I put about a thousand a month on mine and got 5k for $3000 spend. Normally I wouldn't make it but both my car and home insurance premiums are due in that period so it shouldn't be a problem.


----------



## yarrow (Mar 4, 2020)

i got an offer for 2k points if i put $1k on the card by the end of april. should be doable


----------



## TinCan782 (Mar 4, 2020)

RichieRich said:


> LOL...maybe we spend so much already...no reason to "target" us!!


Yea, same here. I have not been "targeted"!


----------



## bratkinson (Mar 4, 2020)

FrensicPic said:


> Yea, same here. I have not been "targeted"!

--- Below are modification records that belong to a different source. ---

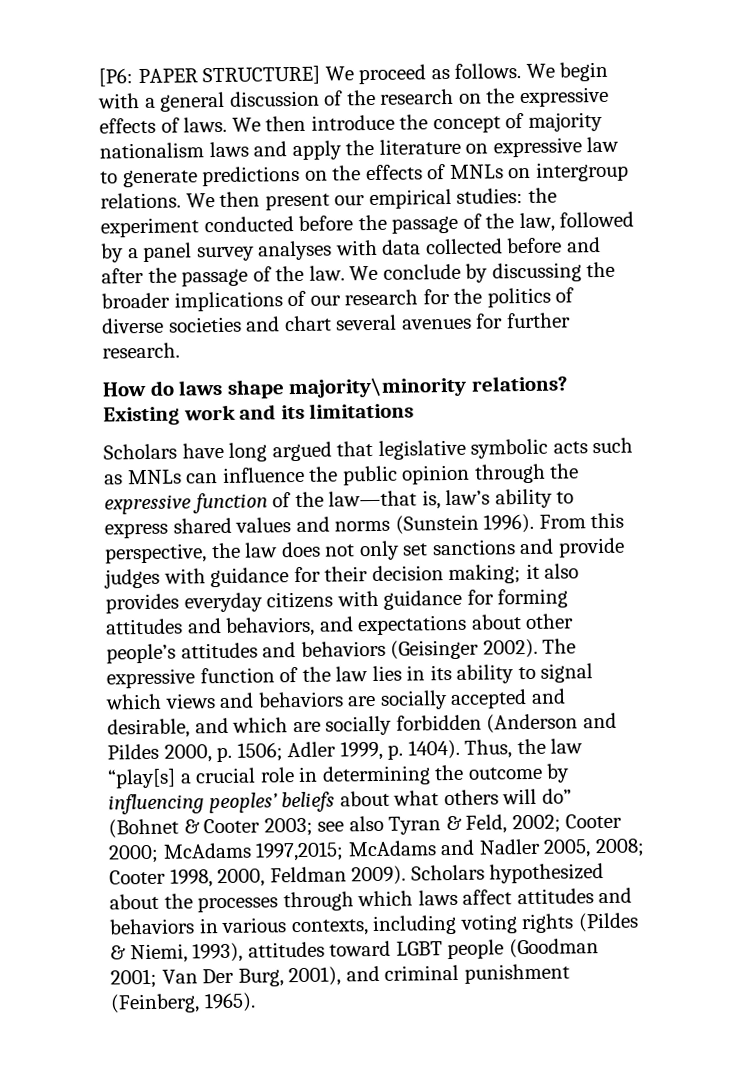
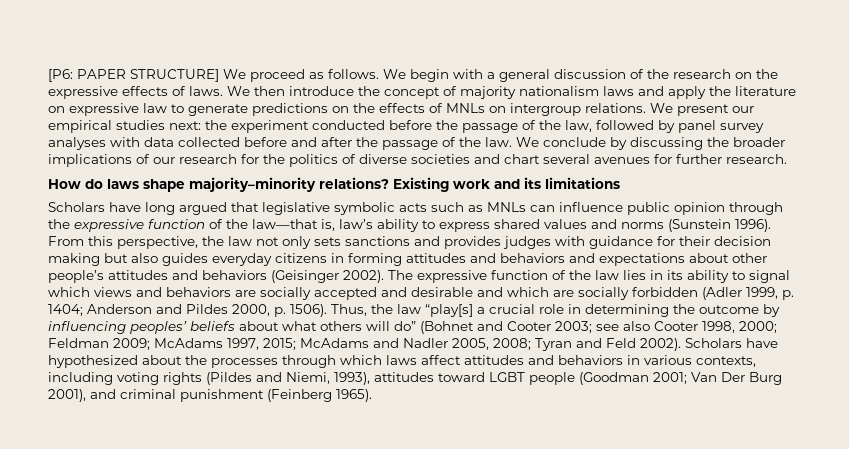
- We then present our empirical studies: the experiment conducted before the passage of the law, followed by a panel survey analyses with data collected before and after the passage of the law.
+ We present our empirical studies next: the experiment conducted before the passage of the law, followed by panel survey analyses with data collected before and after the passage of the law.
- How do laws shape majority\minority relations?
+ How do laws shape majority–minority relations?
- Scholars have long argued that legislative symbolic acts such as MNLs can influence the public opinion through the expressive function of the law—that is, law’s ability to express shared values and norms (Sunstein 1996).
+ Scholars have long argued that legislative symbolic acts such as MNLs can influence public opinion through the expressive function of the law—that is, law’s ability to express shared values and norms (Sunstein 1996).
- From this perspective, the law does not only set sanctions and provide judges with guidance for their decision making; it also provides everyday citizens with guidance for forming attitudes and behaviors, and expectations about other people’s attitudes and behaviors (Geisinger 2002).
+ From this perspective, the law not only sets sanctions and provides judges with guidance for their decision making but also guides everyday citizens in forming attitudes and behaviors and expectations about other people’s attitudes and behaviors (Geisinger 2002).
- The expressive function of the law lies in its ability to signal which views and behaviors are socially accepted and desirable, and which are socially forbidden (Anderson and Pildes 2000, p. 1506; Adler 1999, p. 1404).
+ The expressive function of the law lies in its ability to signal which views and behaviors are socially accepted and desirable and which are socially forbidden (Adler 1999, p. 1404; Anderson and Pildes 2000, p. 1506).
- Thus, the law “play[s] a crucial role in determining the outcome by influencing peoples’ beliefs about what others will do” (Bohnet & Cooter 2003;
+ Thus, the law “play[s] a crucial role in determining the outcome by influencing peoples’ beliefs about what others will do” (Bohnet and Cooter 2003;
- see also Tyran & Feld, 2002; Cooter 2000; McAdams 1997,2015;
+ see also Cooter 1998, 2000; Feldman 2009; McAdams 1997, 2015;
- Cooter 1998, 2000, Feldman 2009). Scholars hypothesized about the processes through which laws affect attitudes and behaviors in various contexts, including voting rights (Pildes & Niemi, 1993), attitudes toward LGBT people (Goodman 2001;
+ Tyran and Feld 2002). Scholars have hypothesized about the processes through which laws affect attitudes and behaviors in various contexts, including voting rights (Pildes and Niemi, 1993), attitudes toward LGBT people (Goodman 2001;
- Van Der Burg, 2001), and criminal punishment (Feinberg, 1965).
+ Van Der Burg 2001), and criminal punishment (Feinberg 1965).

I forget which option it is on the Amtrak web site, and/or AGR side of it, that perhaps you don't have the 'email offers to me' checked.


----------



## TinCan782 (Mar 4, 2020)

bratkinson said:


> I forget which option it is on the Amtrak web site, and/or AGR side of it, that perhaps you don't have the 'email offers to me' checked.

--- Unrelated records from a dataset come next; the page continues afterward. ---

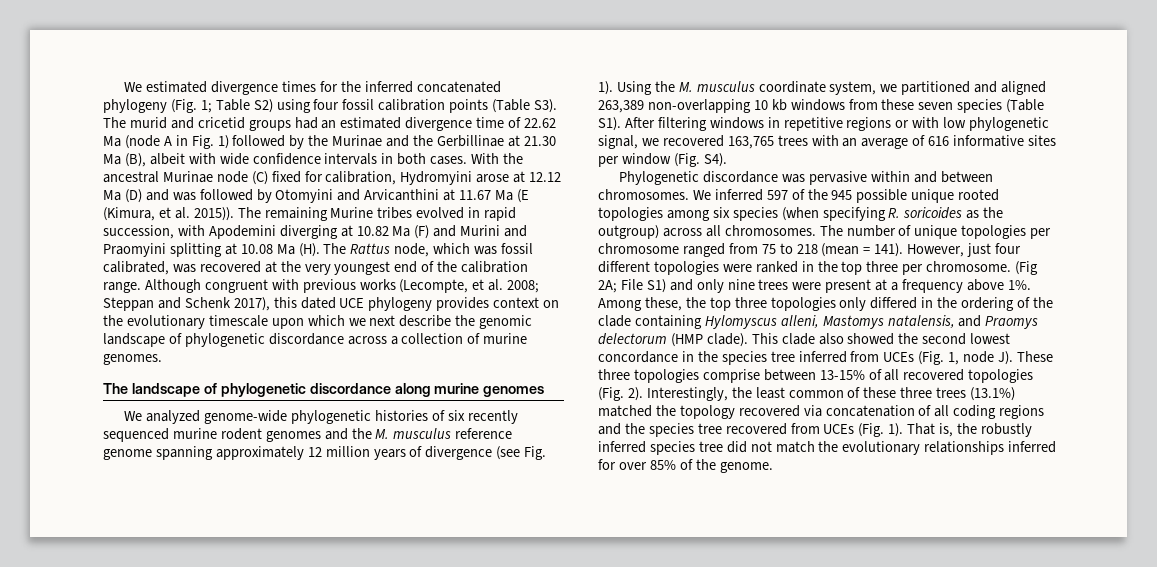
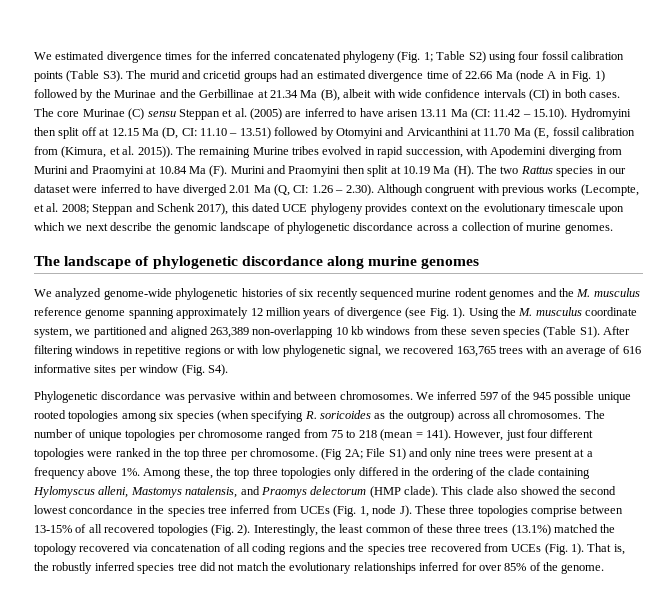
- We estimated divergence times for the inferred concatenated phylogeny (Fig. 1; Table S2) using four fossil calibration points (Table S3). The murid and cricetid groups had an estimated divergence time of 22.62 Ma (node A in Fig. 1) followed by the Murinae and the Gerbillinae at 21.30 Ma (B), albeit with wide confidence intervals in both cases.
+ We estimated divergence times for the inferred concatenated phylogeny (Fig. 1; Table S2) using four fossil calibration points (Table S3). The murid and cricetid groups had an estimated divergence time of 22.66 Ma (node A in Fig. 1) followed by the Murinae and the Gerbillinae at 21.34 Ma (B), albeit with wide confidence intervals (CI) in both cases.
- With the ancestral Murinae node (C) fixed for calibration, Hydromyini arose at 12.12 Ma (D) and was followed by Otomyini and Arvicanthini at 11.67 Ma (E (Kimura, et al. 2015)).
+ The core Murinae (C) sensu Steppan et al. (2005) are inferred to have arisen 13.11 Ma (CI: 11.42 – 15.10). Hydromyini then split off at 12.15 Ma (D, CI: 11.10 – 13.51) followed by Otomyini and Arvicanthini at 11.70 Ma (E, fossil calibration from (Kimura, et al. 2015)).
- The remaining Murine tribes evolved in rapid succession, with Apodemini diverging at 10.82 Ma (F) and Murini and Praomyini splitting at 10.08 Ma (H). The Rattus node, which was fossil calibrated, was recovered at the very youngest end of the calibration range. Although congruent with previous works (Lecompte, et al. 2008; Steppan and Schenk 2017), this dated UCE phylogeny provides context on the evolutionary timescale upon which we next describe the genomic landscape of phylogenetic discordance across a collection of murine genomes.
+ The remaining Murine tribes evolved in rapid succession, with Apodemini diverging from Murini and Praomyini at 10.84 Ma (F). Murini and Praomyini then split at 10.19 Ma (H). The two Rattus species in our dataset were inferred to have diverged 2.01 Ma (Q, CI: 1.26 – 2.30). Although congruent with previous works (Lecompte, et al. 2008; Steppan and Schenk 2017), this dated UCE phylogeny provides context on the evolutionary timescale upon which we next describe the genomic landscape of phylogenetic discordance across a collection of murine genomes.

I've had all four "communications preferences" checked "yes" for as long as I can remember - and don't receive anything. Its not a spam blocker issue. This is the same email address I receive my tickets on as well as notifications for pending and awarded points from the shopping portal.


----------



## AmtrakBlue (Mar 5, 2020)

FrensicPic said:


> I've had all four "communications preferences" checked "yes" for as long as I can remember - and don't receive anything. Its not a spam blocker issue. This is the same email address I receive my tickets on as well as notifications for pending and awarded points from the shopping portal.

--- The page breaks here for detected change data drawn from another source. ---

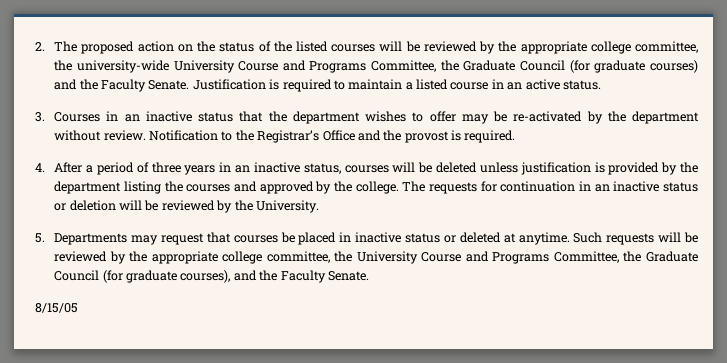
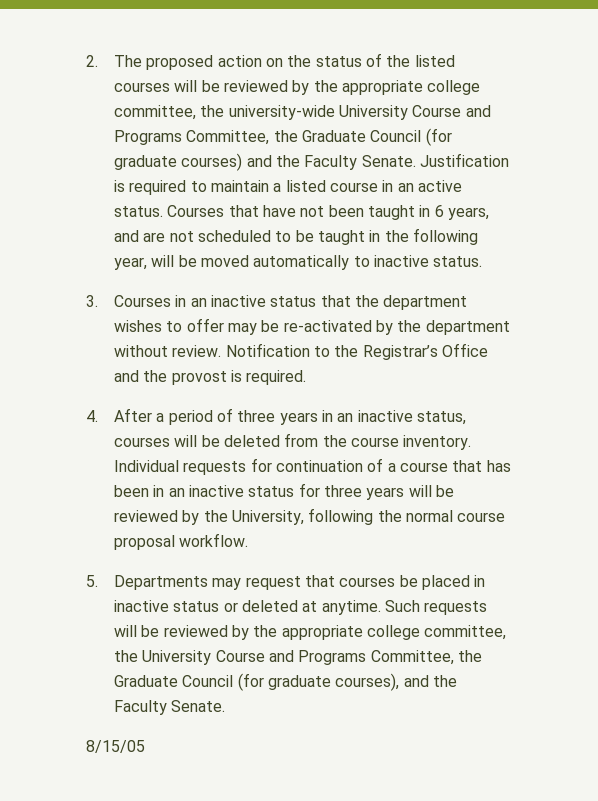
+ Courses that have not been taught in 6 years, and are not scheduled to be taught in the following year, will be moved automatically to inactive status.
- 4. After a period of three years in an inactive status, courses will be deleted unless justification is provided by the department listing the courses and approved by the college. The requests for continuation in an inactive status or deletion will be reviewed by the University.
+ 4. After a period of three years in an inactive status, courses will be deleted from the course inventory. Individual requests for continuation of a course that has been in an inactive status for three years will be reviewed by the University, following the normal course proposal workflow.

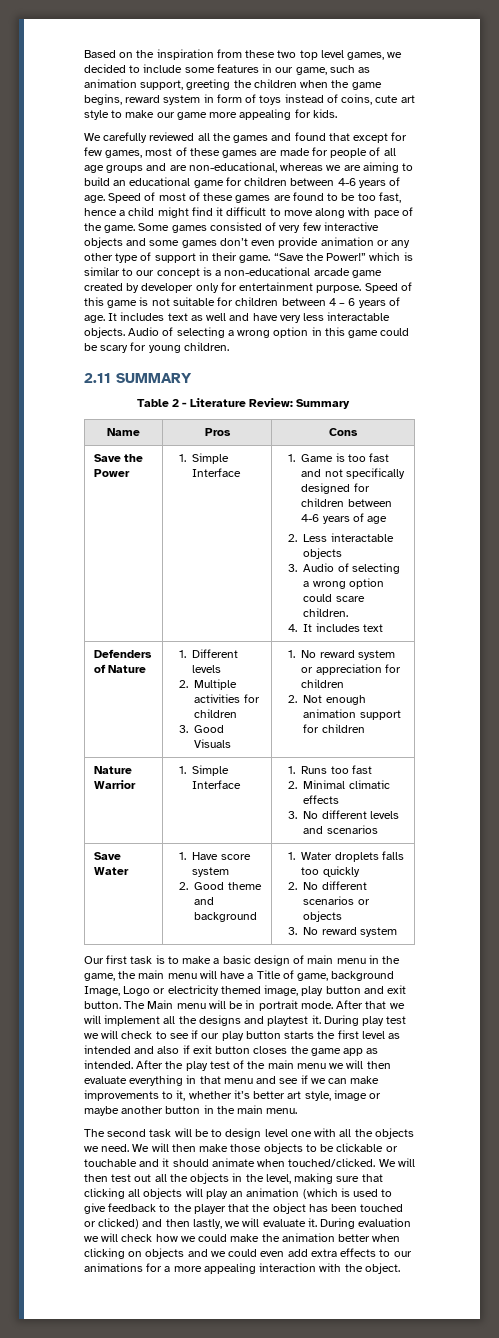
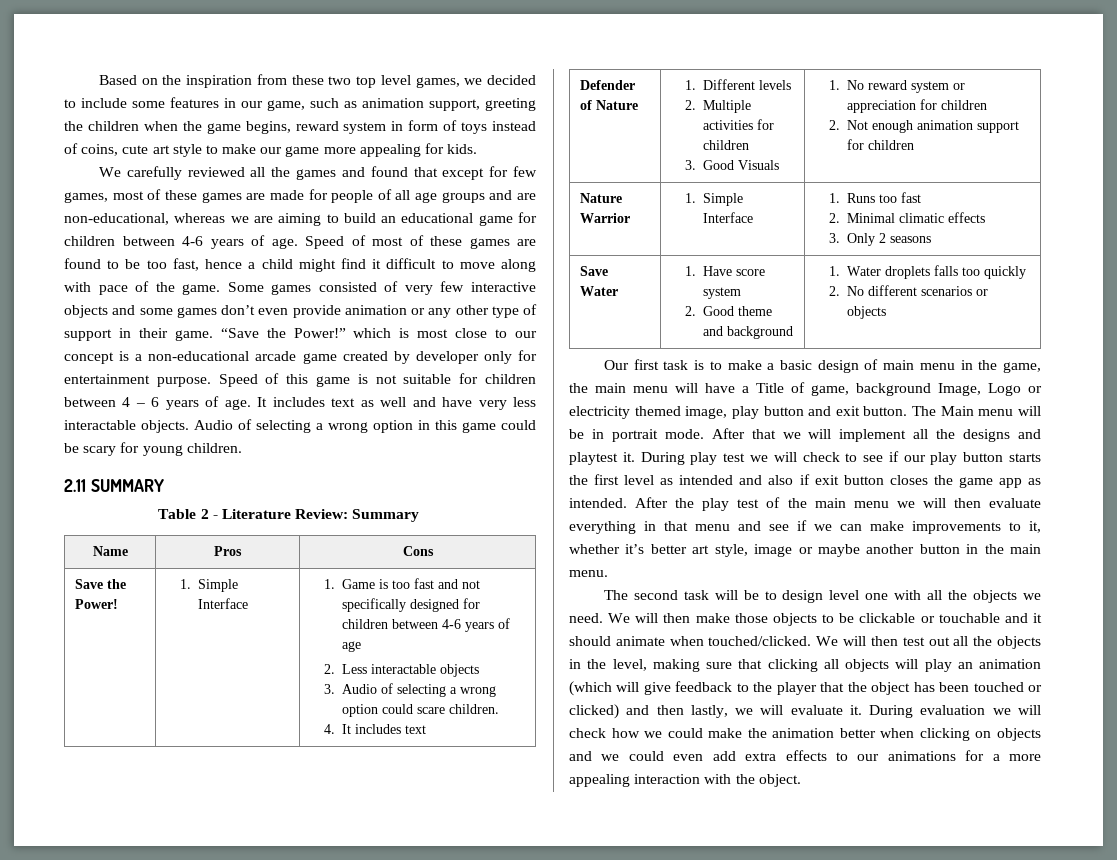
- “Save the Power!” which is similar to our concept is a non-educational arcade game created by developer only for entertainment purpose.
+ “Save the Power!” which is most close to our concept is a non-educational arcade game created by developer only for entertainment purpose.
- Save the Power | 1. Simple Interface | 1. Game is too fast and not specifically designed for children between 4-6 years of age
+ Save the Power! | 1. Simple Interface | 1. Game is too fast and not specifically designed for children between 4-6 years of age
- Defenders of Nature | 1. Different levels
+ Defender of Nature | 1. Different levels
  Nature Warrior | 1. Simple Interface | 1. Runs too fast
  2. Minimal climatic effects
- 3. No different levels and scenarios
+ 3. Only 2 seasons
  Save Water | 1. Have score system
  2. Good theme and background | 1. Water droplets falls too quickly
  2. No different scenarios or objects
- 3. No reward system
- We will then test out all the objects in the level, making sure that clicking all objects will play an animation (which is used to give feedback to the player that the object has been touched or clicked) and then lastly, we will evaluate it.
+ We will then test out all the objects in the level, making sure that clicking all objects will play an animation (which will give feedback to the player that the object has been touched or clicked) and then lastly, we will evaluate it.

I had to set up an email account on another provider to use for promotional emails my regular email wasn’t getting them. I’m pretty sure I was getting my tickets on my regular email.


----------



## Anderson (Mar 5, 2020)

I use the card modestly. I got targeted on one card but not the other, amusingly enough.


----------



## City of Miami (Mar 8, 2020)

I got the same as StanJazz: 1k bonus points for $500 spend in 2 months. I'd not used that card for many months preferring another 1.5% cash back card. I registered and began using agr card - almost to 500 already.


----------



## me_little_me (Mar 12, 2020)

We got an offer of 2000 points for $1000 spent. And may I remind people, one can always prepay a bill to meet the point requirement. In our case, I paid off my auto insurance in full even though it could pay the balance 1/8 of it per month for the next 8 months and not pay a fee. Yes, I'll receive a credit card bill for that amount but will, as always, pay that off immediately to avoid fees/interest.
I've even paid multiple months of phone/internet and other recurring charges in advance to get bonuses on CCs.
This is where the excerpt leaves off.